Citing “Expendable Indian” Comment, Court Finds Plaintiff Plausibly Alleged Race/National Origin Discrimination Claim Under the NYC Human Rights Law

In Shukla v. Deloitte Consulting LLP, 2020 WL 3181785 (S.D.N.Y. June 15, 2020), the court held, inter alia, that plaintiff sufficiently alleged race/national origin discrimination under the New York City Human Rights Law.

The court also dismissed several of plaintiff’s other claims, including his gender, race and national origin discrimination claims under Title VII, Section 1981 and the New York State Human Rights Law, as well as his hostile work environment claims under Title VII, Section 1981 and the NYSHRL based on gender, disability, race, and national origin.

The court summarized the standards for making out a claim under the New York City Human Rights Law, which is broader than its federal and state counterparts:

The NYCHRL forbids “an employer or an employee or agent thereof, because of the actual or perceived … race, … national origin, gender, [or] disability … [t]o discriminate against such person in compensation or in terms, conditions or privileges of employment.” N.Y.C. Admin. Code, § 8-107(1)(a)(3). Claims under the NYCHRL must be analyzed “separately and independently from any federal and state law claims” and construed “broadly in favor of discrimination plaintiffs, to the extent that such a construction is reasonably possible.” Mihalik v. Credit Agricole Cheuvreux N. Am. Inc., 715 F.3d 102, 109 (2d Cir. 2013) (internal citations and quotations omitted). To state a claim for discrimination under the NYCHRL, a plaintiff need only show that he was treated “less well” at least in part because of his protected status. Mihalik, 715 F.3d at 110. Thus, “[u]nder the NYCHRL, [ ] unlike under Title VII and the NYSHRL, there is no distinction between a claim premised on the creation of a hostile work environment (a species of harassment claim) and one premised on unlawful discrimination[.]” Rothbein v. City of New York, No. 18-CV-05106 (VEC), 2019 WL 977878, at *9 (S.D.N.Y. Feb. 28, 2019) (citing cases). “Instead, a focus on unequal treatment based on gender [or another protected class]—regardless of whether the conduct is ‘tangible’ (like hiring or firing) or not—is in fact the approach that is most faithful to the uniquely broad and remedial purposes of the [NYCHRL].” Mihalik, 715 F.3d at 114 (quoting Williams v. New York City Hous. Auth., 61 A.D.3d 62, 79 (1st Dep’t 2009)).

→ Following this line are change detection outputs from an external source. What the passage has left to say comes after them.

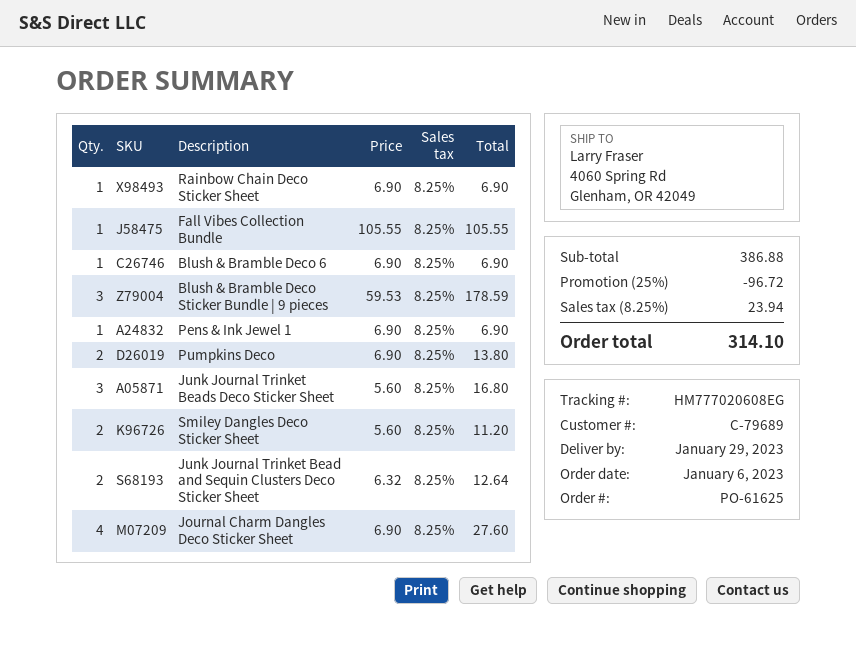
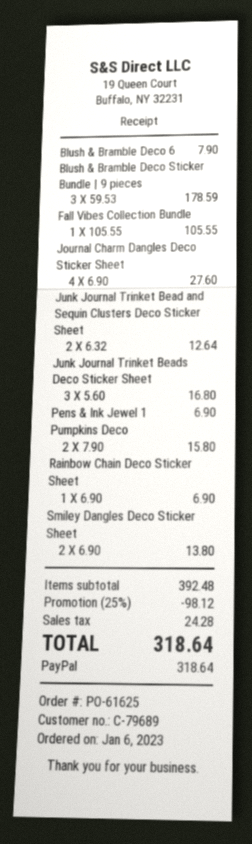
Blush & Bramble Deco 6: 1 x 6.90 = 6.90 -> 1 x 7.90 = 7.90
Pumpkins Deco: 2 x 6.90 = 13.80 -> 2 x 7.90 = 15.80
Smiley Dangles Deco Sticker Sheet: 2 x 5.60 = 11.20 -> 2 x 6.90 = 13.80
subtotal: 386.88 -> 392.48
discount: 25% = 96.72 -> 25% = 98.12
tax: 23.94 -> 24.28
total: 314.10 -> 318.64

While the court held that plaintiff could not make out a gender-based discrimination claim under the NYCHRL, he met that statute’s standards with respect to his claim of discrimination based on race/national origin.

Specifically, plaintiff alleged that he was called an “expendable Indian” by Deloitte senior manager at a time when plaintiff was being removed from a project. This allegation, held the court, was sufficient to support a plausible claim that plaintiff was “treated less well” due to his race and/or national origin. In support, the court cited the Second Circuit’s decision in Mihalik v. Credit Agricole Cheuvreux N. Am. Inc., 715 F.3d 102 (2d Cir. 2013) for the proposition that “even a single comment may be actionable in the proper context.”